In the data you link to, Language and useOfIntrinsic encode the exact same information. Think about it this way: Language gives the anova flexibility to estimate the mean for each language independently. Once this has been done, there is no additional among-language variation floating around to estimate the effect of useOfIntrinsic. Or think about it this way: imagine that the effect of useOfIntrinsic is absolutely anything you'd like. The model can't know if you're right or wrong, because whatever predictions it makes about each language based on useOfIntrinsic, it can just use the effect of Language to offset those predictions and give the correct group mean. So there's no way to estimate the useOfIntrinsic effect when Language is also in the model.

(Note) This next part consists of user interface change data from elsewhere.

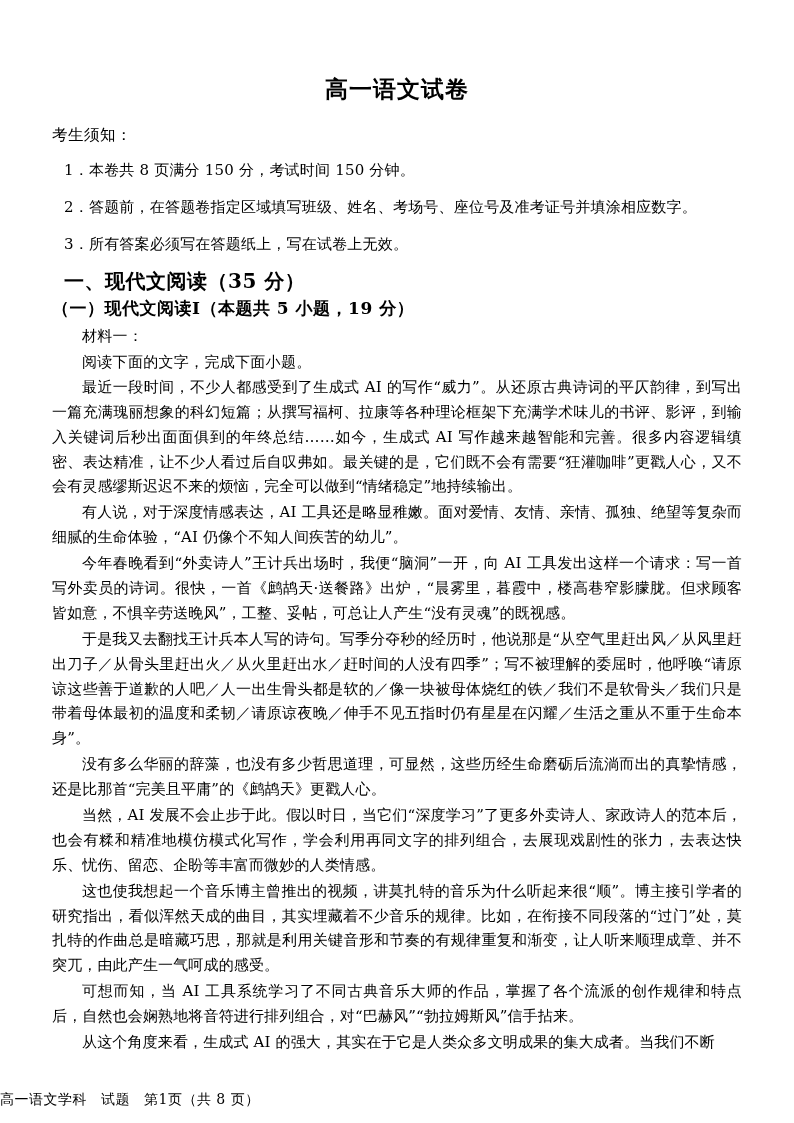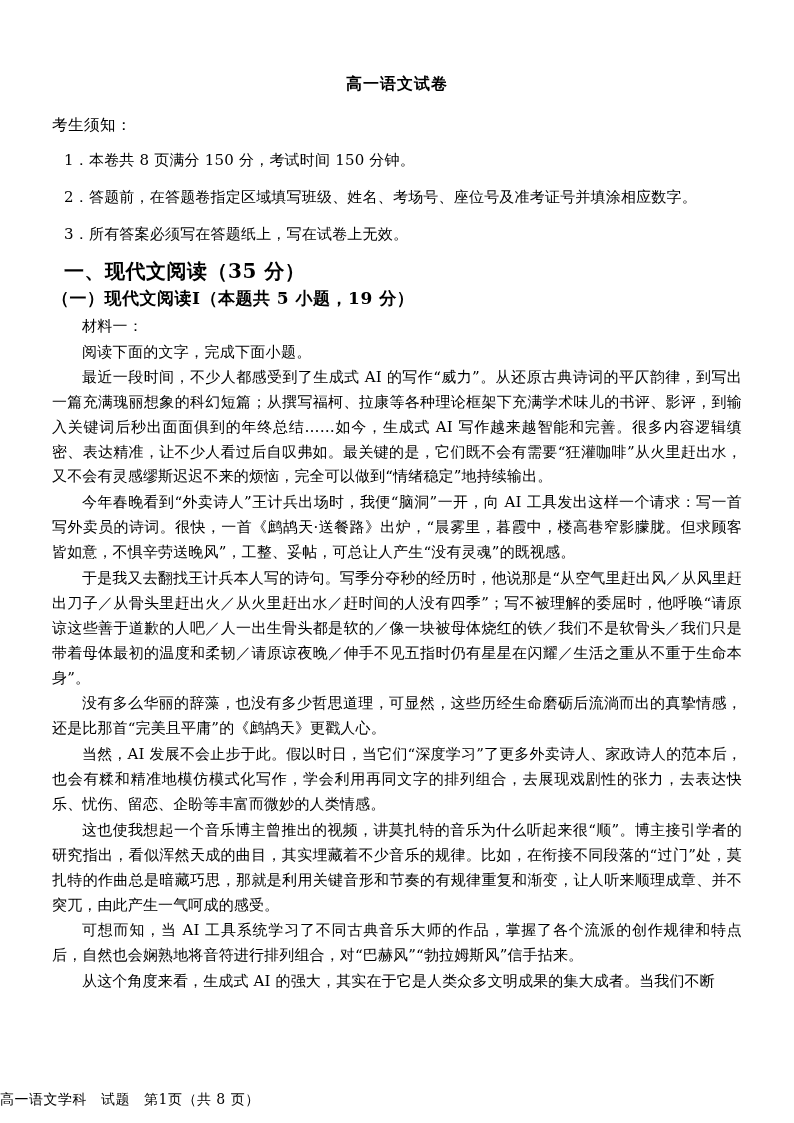"高一语文试卷" .doc-title { font-size: 16px -> 23px }
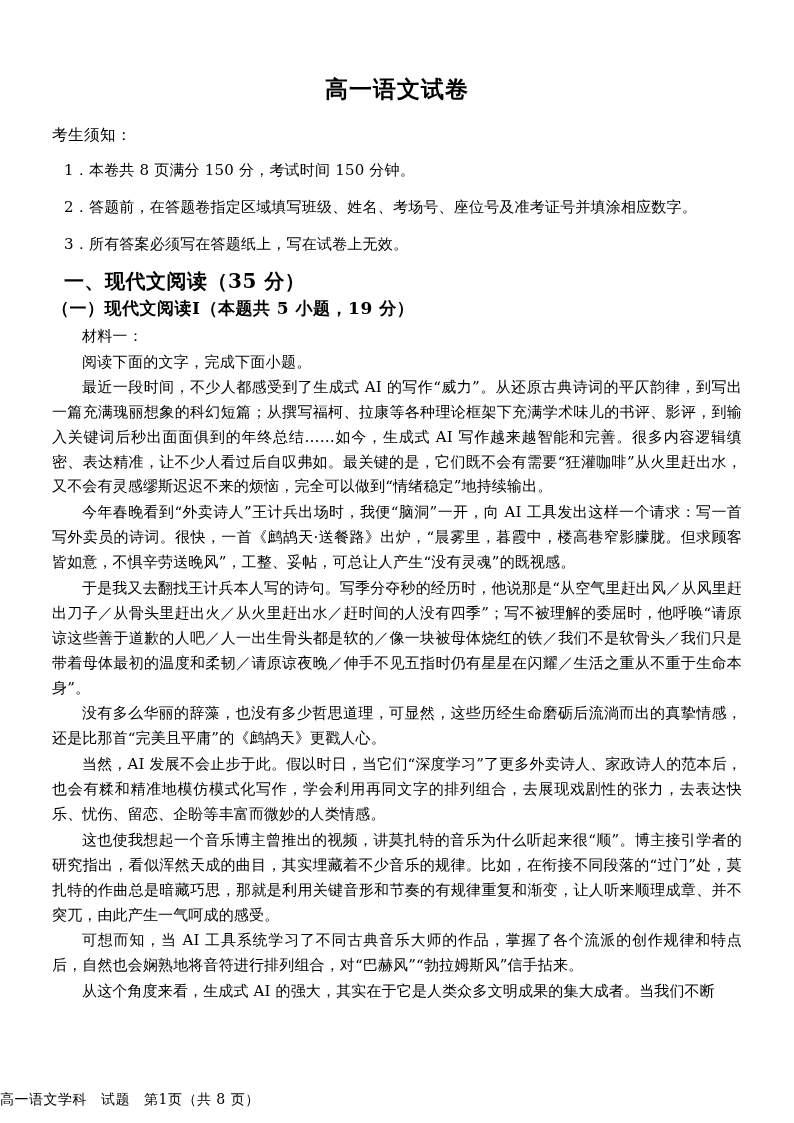"最近一段时间，不少人都感受到了生成式 AI" p.body-par { text: 从火里赶出水 -> 更戳人心 }
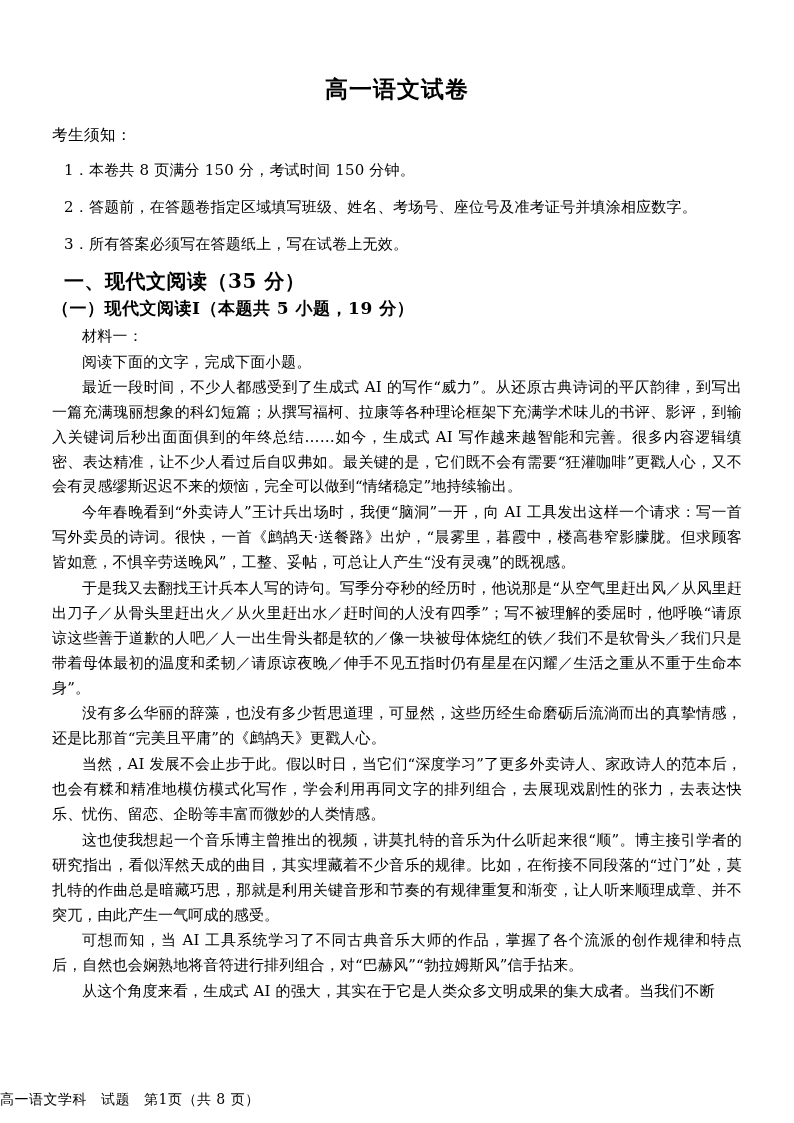"有人说，对于深度情感表达，AI" p.body-par { html: none -> <p>有人说，对于深度情感表达，AI 工具还是略显稚嫩。面对爱情、友情、亲情、孤独、绝望等复杂而细腻的生命体验，“AI 仍像个不知人间疾苦的幼儿”。</p> }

One final way to think about it. You can think of the model you are trying to fit as asking for an estimate of the effect of useOfIntrinsic while controlling for the effect of Language. But once you've controlled for the effect of Language, you've already completely dealt with the differences between languages that you might want to attribute to useOfIntrinsic. To put both variables in a single model, you either need some independent variation in the two variables (i.e. some variation in useOfIntrinsic within a single language), or you need to place some additional constraints on how you estimate the effect of Language. One possibility would be to experiment with estimating Language as a random effect, but I don't necessarily recommend this given that you only have five languages in the sample.

You do not need to apply any correction for changing which language is the reference group. This is not a situation where you are estimating five different models--this is just five different parameterizations of the exact same model. You are looking at the exact same results five different ways. The results will be the exact same each time, up to the appropriate constants involved in the reparameterization.